FHLB and Atlantic Central Bankers Bank stock is held as required by those respective institutions and is carried at cost. Federal law requires a member institution of the FHLB to hold stock according to predetermined formulas. Atlantic Central Bankers Bank requires its correspondent banking institutions to hold stock as a condition of membership.

Commercial loans held at fair value are comprised primarily of commercial real estate bridge loans and SBA loans which had been originated for sale or securitization in the secondary market, and which are now being held on the balance sheet. Commercial real estate bridge loans and SBA loans are valued using a discounted cash flow analysis based upon pricing for similar loans where market indications of the sales price of such loans are not available, on a pooled basis.

The net loan portfolio is valued using the present value of discounted cash flow where market prices were not available. The discount rate used in these calculations is the estimated current market rate adjusted for credit risk. Accrued interest receivable has a carrying value that approximates fair value.

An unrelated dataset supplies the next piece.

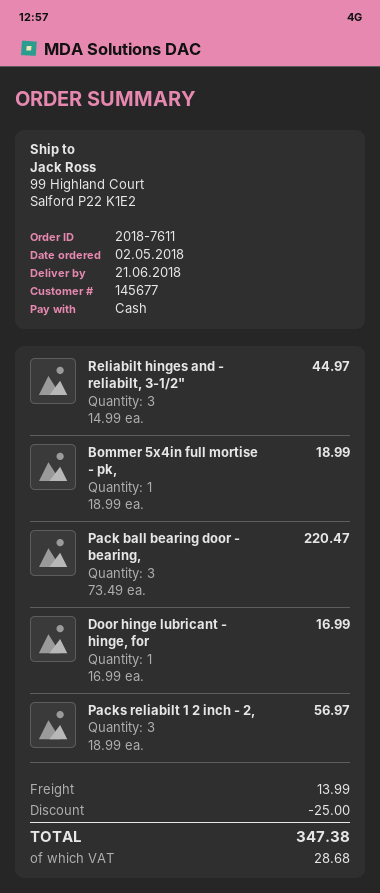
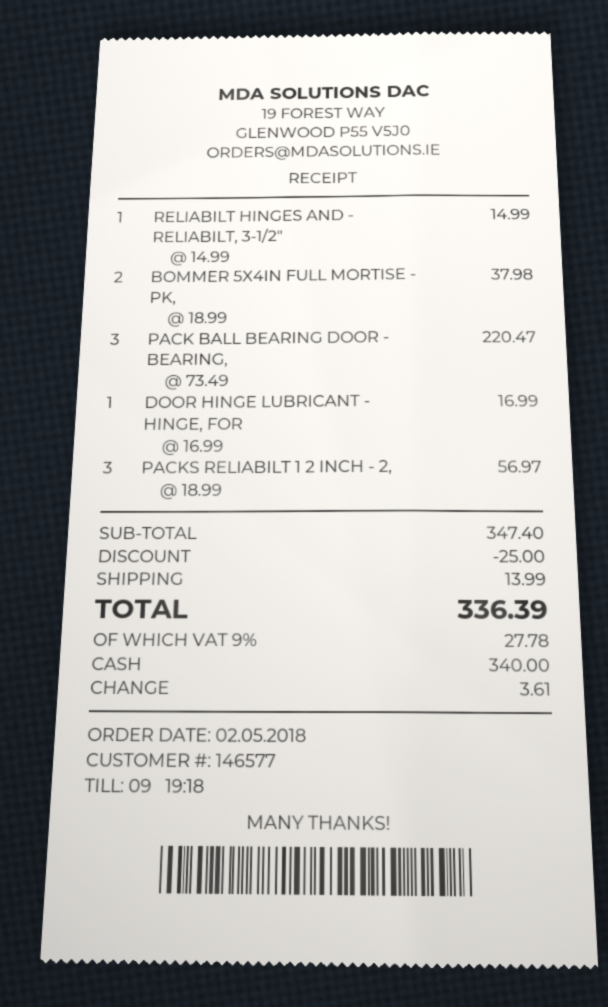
customer number: 145677 -> 146577
Reliabilt hinges and - reliabilt, 3-1/2": 3 x 14.99 = 44.97 -> 1 x 14.99 = 14.99
Bommer 5x4in full mortise - pk,: 1 x 18.99 = 18.99 -> 2 x 18.99 = 37.98
tax: 28.68 -> 27.78
total: 347.38 -> 336.39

Assets held-for-sale from discontinued operations were recorded at the lower of cost basis or market value. For loans, market value was determined using the discounted cash flow approach which converts expected cash flows from the loan portfolio by unit of measurement to a present value estimate. Unit of measurement was determined by loan type and for significant loans on an individual loan basis. Loan fair values are based on “unobservable inputs” that are based on available information. Level 3 fair values are based on the present value of cash flows by unit of measurement. In the first quarter of 2022, discontinued loans were reclassified to loans held for investment, as efforts to sell the loans had concluded. Accordingly, these loans will be accounted for as such, and included in related tables. Discontinued other real estate owned which constituted the remainder of discontinued assets was reclassified to the other real estate owned caption on the consolidated balance sheet. 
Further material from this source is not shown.